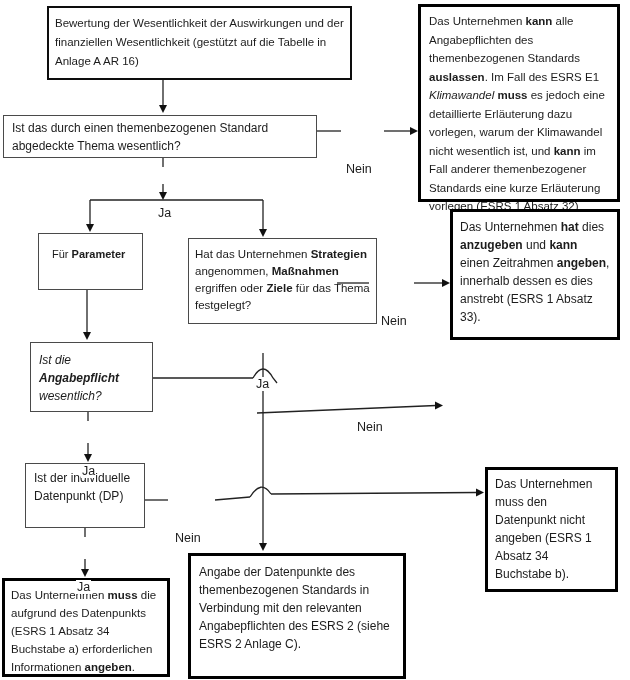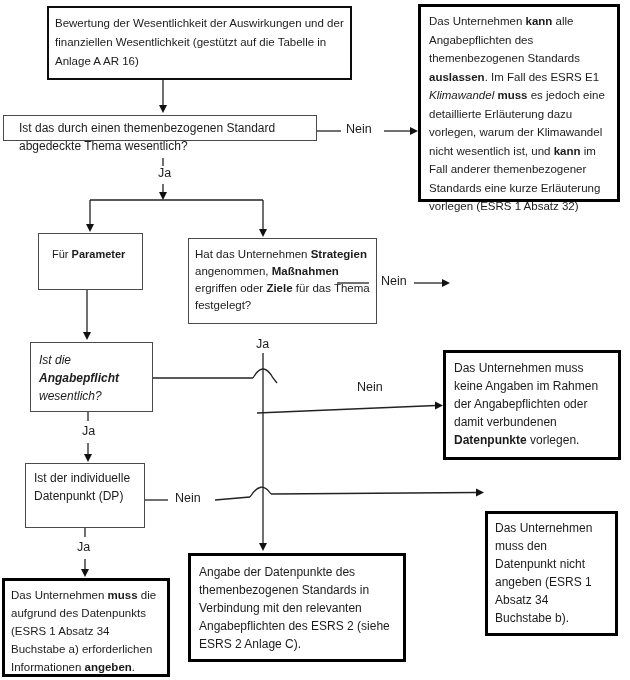--- a/index.html
+++ b/index.html
@@ -26,7 +26,7 @@
   .b-thick { border: 3px solid #000000; }
 
   .box-bewertung        { left: 4px;   top: 6px;   width: 305px; height: 74px;  font-size: 11.5px; line-height: 19px; padding: 6px 6px; }
-  .box-thema            { left: 3px;   top: 115px; width: 314px; height: 26px;  padding: 3px 15px; }
+  .box-thema            { left: 3px;   top: 115px; width: 314px; height: 43px;  padding: 3px 8px; }
   .box-kann-auslassen   { left: 418px; top: 4px;   width: 202px; height: 198px; font-size: 11.5px; line-height: 18.5px; padding: 5px 8px; }
   .box-fuer-parameter   { left: 38px;  top: 233px; width: 105px; height: 57px;  padding: 11px 0 0 13px; font-size: 11px; }
   .box-strategien       { left: 148px; top: 238px; width: 189px; height: 86px;  font-size: 11.5px; line-height: 17px; padding: 7px 6px; margin-left: 40px; }

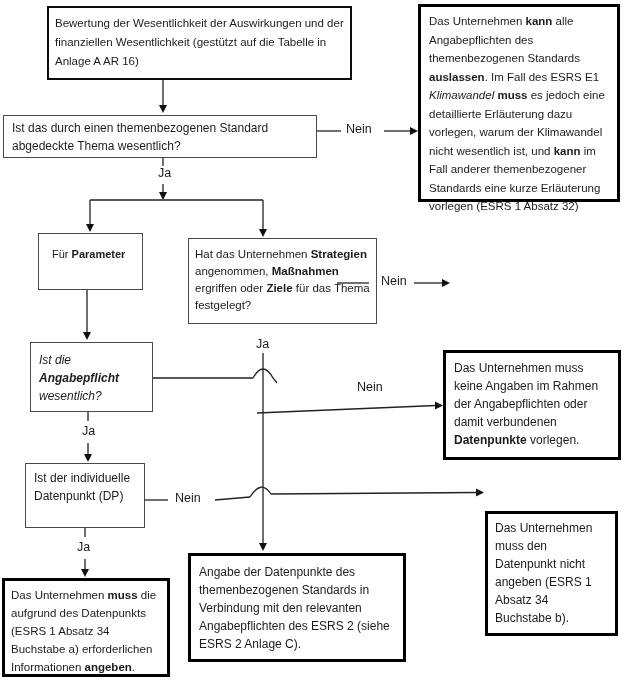--- a/index.html
+++ b/index.html
@@ -51,6 +51,7 @@
     color: #1c1c1c;
     background: #ffffff;
     padding: 0 1px;
+    margin-top: 40px;
   }
   b { font-weight: 700; }
   i { font-style: italic; }

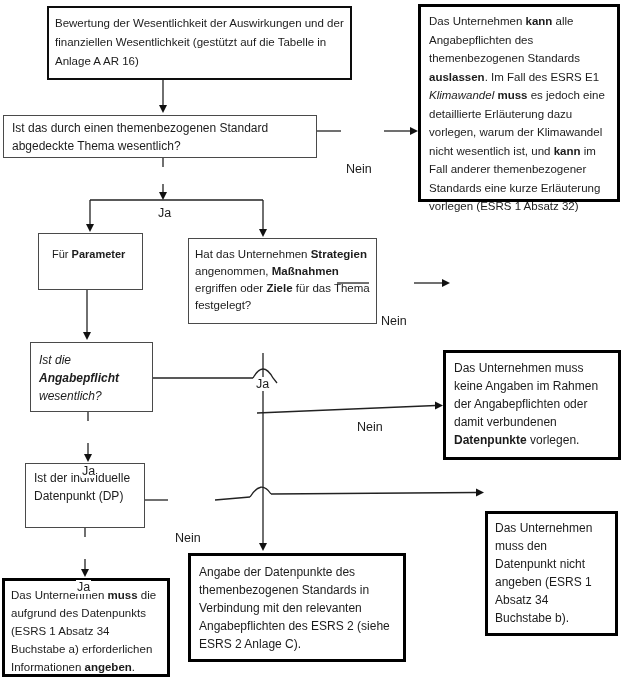--- a/index.html
+++ b/index.html
@@ -71,6 +71,7 @@
 
   <div class="box b-thin box-strategien"><span>Hat das Unternehmen </span><b>Strategien</b><span> angenommen, </span><b>Maßnahmen</b><span> ergriffen oder </span><b>Ziele</b><span> für das Thema festgelegt?</span></div>
 
+  <div class="box b-thick box-hat-anzugeben"><span>Das Unternehmen </span><b>hat</b><span> dies </span><b>anzugeben</b><span> und </span><b>kann</b><span> einen Zeitrahmen </span><b>angeben</b><span>, innerhalb dessen es dies anstrebt (ESRS 1 Absatz 33).</span></div>
 
   <div class="box b-thin box-angabepflicht"><span>Ist die </span><b>Angabepflicht</b><span> wesentlich?</span></div>
 

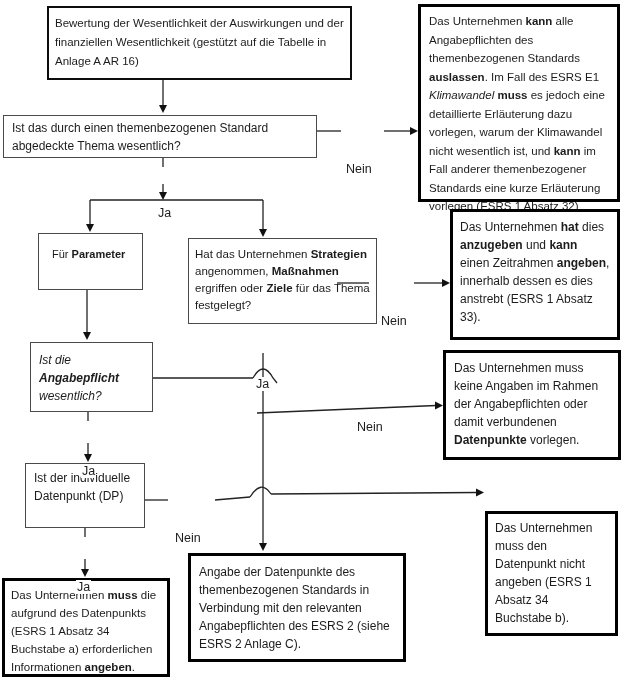--- a/index.html
+++ b/index.html
@@ -75,7 +75,6 @@
 
   <div class="box b-thin box-angabepflicht"><span>Ist die </span><b>Angabepflicht</b><span> wesentlich?</span></div>
 
-  <div class="box b-thick box-keine-angaben"><span>Das Unternehmen muss keine Angaben im Rahmen der Angabepflichten oder damit verbundenen </span><b>Datenpunkte</b><span> vorlegen.</span></div>
 
   <div class="box b-thin box-datenpunkt"><span>Ist der individuelle Datenpunkt (DP)</span></div>
 

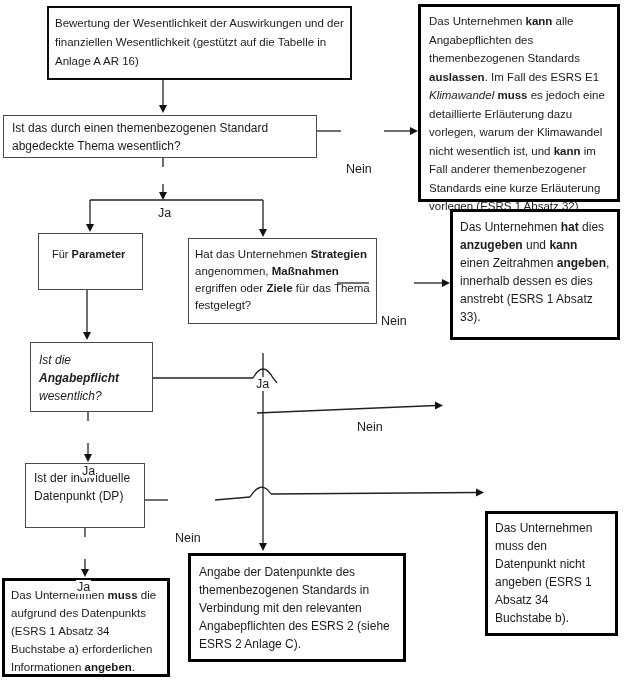--- a/index.html
+++ b/index.html
@@ -34,7 +34,7 @@
   .box-angabepflicht    { left: 30px;  top: 342px; width: 123px; height: 70px;  padding: 8px 8px; font-style: italic; }
   .box-keine-angaben    { left: 443px; top: 350px; width: 178px; height: 110px; padding: 6px 8px; }
   .box-datenpunkt       { left: 25px;  top: 463px; width: 120px; height: 65px;  padding: 5px 8px; }
-  .box-dp-nicht-angeben { left: 485px; top: 467px; width: 133px; height: 125px; padding: 5px 7px; margin-top: 44px; }
+  .box-dp-nicht-angeben { left: 485px; top: 467px; width: 133px; height: 125px; padding: 5px 7px; }
   .box-muss-angeben     { left: 2px;   top: 578px; width: 168px; height: 99px;  font-size: 11.5px; padding: 5px 6px; }
   .box-angabe-dp        { left: 188px; top: 553px; width: 218px; height: 109px; padding: 7px 8px; }
 

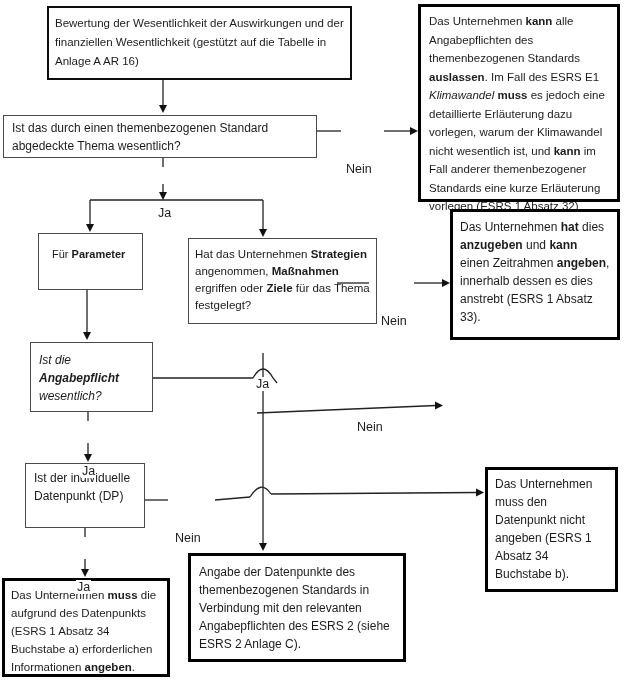--- a/index.html
+++ b/index.html
@@ -36,7 +36,7 @@
   .box-datenpunkt       { left: 25px;  top: 463px; width: 120px; height: 65px;  padding: 5px 8px; }
   .box-dp-nicht-angeben { left: 485px; top: 467px; width: 133px; height: 125px; padding: 5px 7px; }
   .box-muss-angeben     { left: 2px;   top: 578px; width: 168px; height: 99px;  font-size: 11.5px; padding: 5px 6px; }
-  .box-angabe-dp        { left: 188px; top: 553px; width: 218px; height: 109px; padding: 7px 8px; }
+  .box-angabe-dp        { left: 188px; top: 553px; width: 218px; height: 126px; padding: 7px 8px; }
 
   svg.connectors { position: absolute; inset: 0; pointer-events: none; }
   svg.connectors line, svg.connectors path, svg.connectors polyline {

=-=-=

What is required » Starting at the first line of the material above and ending with the line that contains "314px; height: 43px;", reproduce every line exactly, and leave out the pictures.

Response to this exercise »
--- a/index.html
+++ b/index.html
@@ -26,7 +26,7 @@
   .b-thick { border: 3px solid #000000; }
 
   .box-bewertung        { left: 4px;   top: 6px;   width: 305px; height: 74px;  font-size: 11.5px; line-height: 19px; padding: 6px 6px; }
-  .box-thema            { left: 3px;   top: 115px; width: 314px; height: 26px;  padding: 3px 15px; }
+  .box-thema            { left: 3px;   top: 115px; width: 314px; height: 43px;  padding: 3px 8px; }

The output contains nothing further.